Manoela Alberton Getelina, Gilcinéia dos Santos, Ivanice Buzatto, Rodrigo Ceratto Bortoluzzi, Marcelo Carvalho da Rocha


Coral Snakes are the only representatives of the Elapidae Family at the neotropical region (Campbell and Lamar, 2004) and the genus Micrurus Wagler, 1824, is the most representative of the Family (Roze, 1996; Uetz and Hošek, 2014). Micrurus altirostris (Cope, 1860) is a fossorial snake (Giraudo, 2001) that uses subteranean galeries as forraging and shelter places being active either in the night and day hours, (Bernarde, 2012) and like many other fossorial Elapids, is commonly found before rains (Campbell and Lamar, 2004).

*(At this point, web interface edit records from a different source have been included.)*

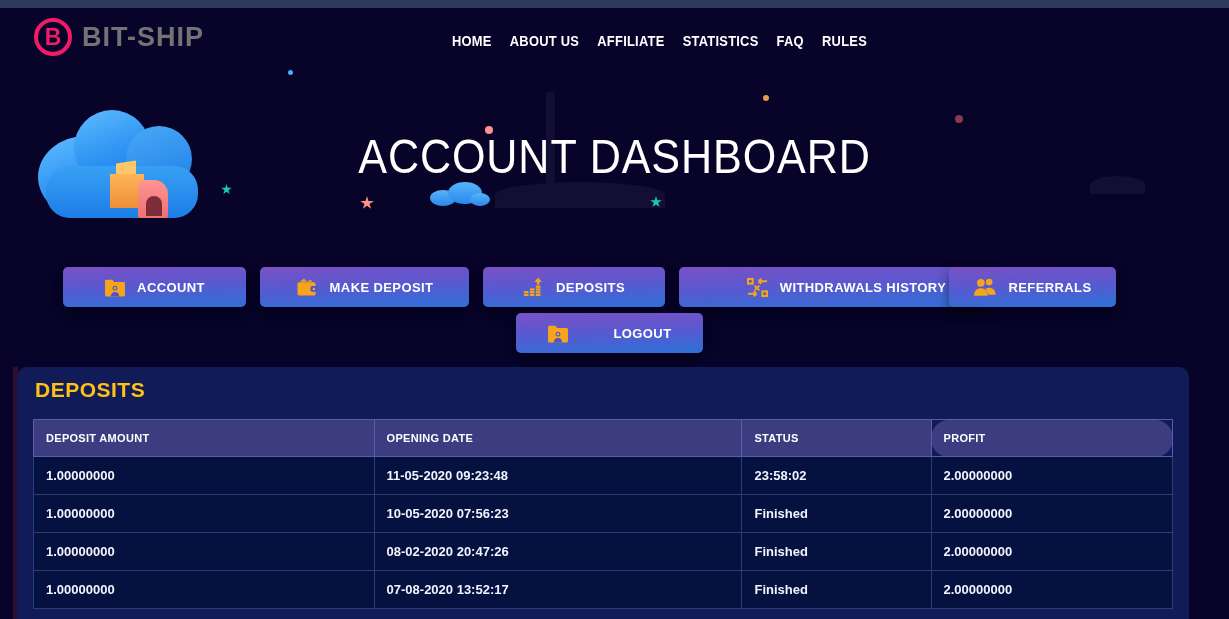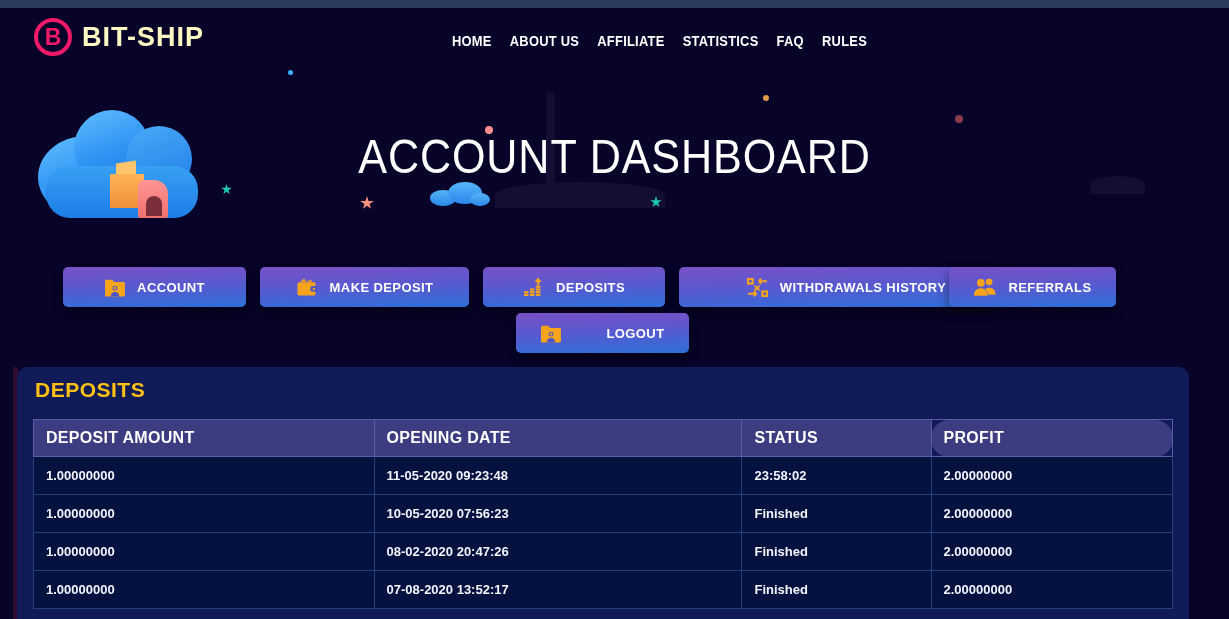"BIT-SHIP" .logo-text { color: #fef9c3 -> #737373 }
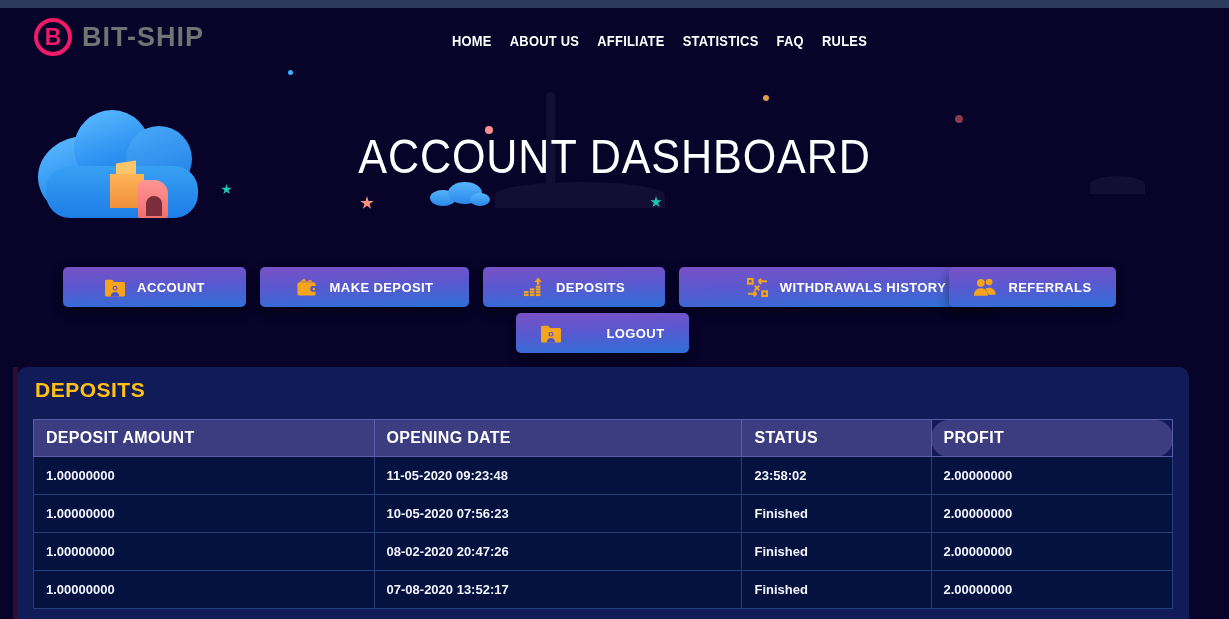"LOGOUT" .btn-logout { width: 173px -> 187px }
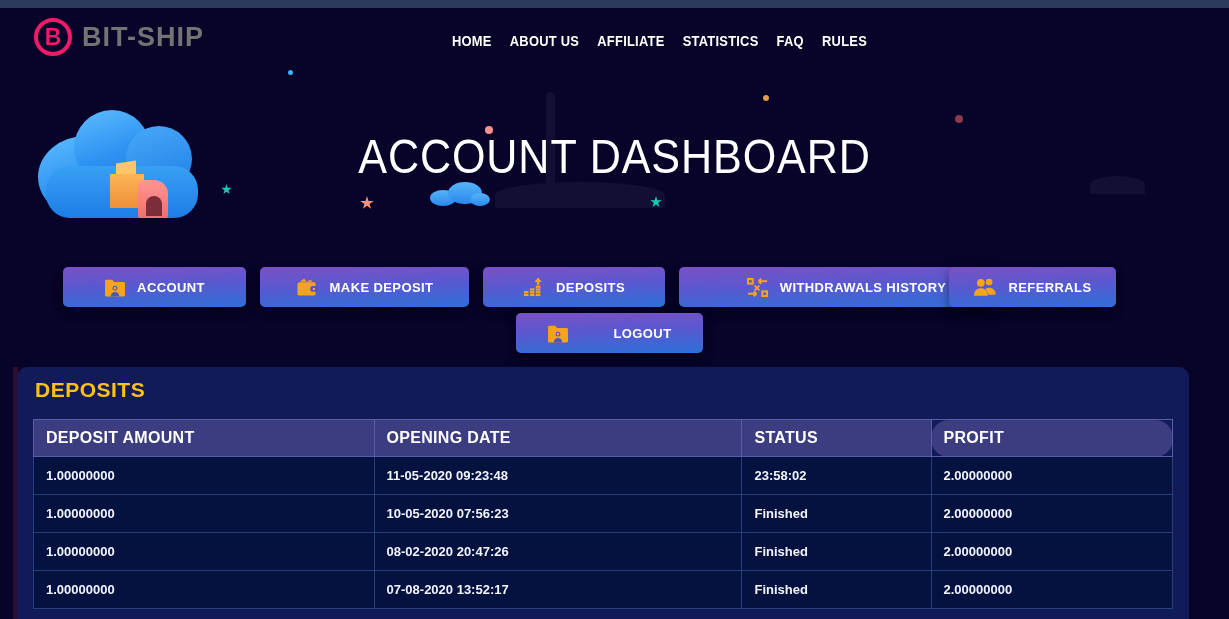"DEPOSIT AMOUNT" table.deposits th { font-size: 16px -> 11px }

Several defensive strategies are known to the Micrurus genus, like inaccessibility, locomotor scape, aposematic color, tail display, hide head, coil body, dorsoventral body compression, body thrash, subtle thrashes, bite (see Martins 1996) and cloacal discharge. Here we report another aspect of climbing behaviour of M. altirostris on a bush’s branch.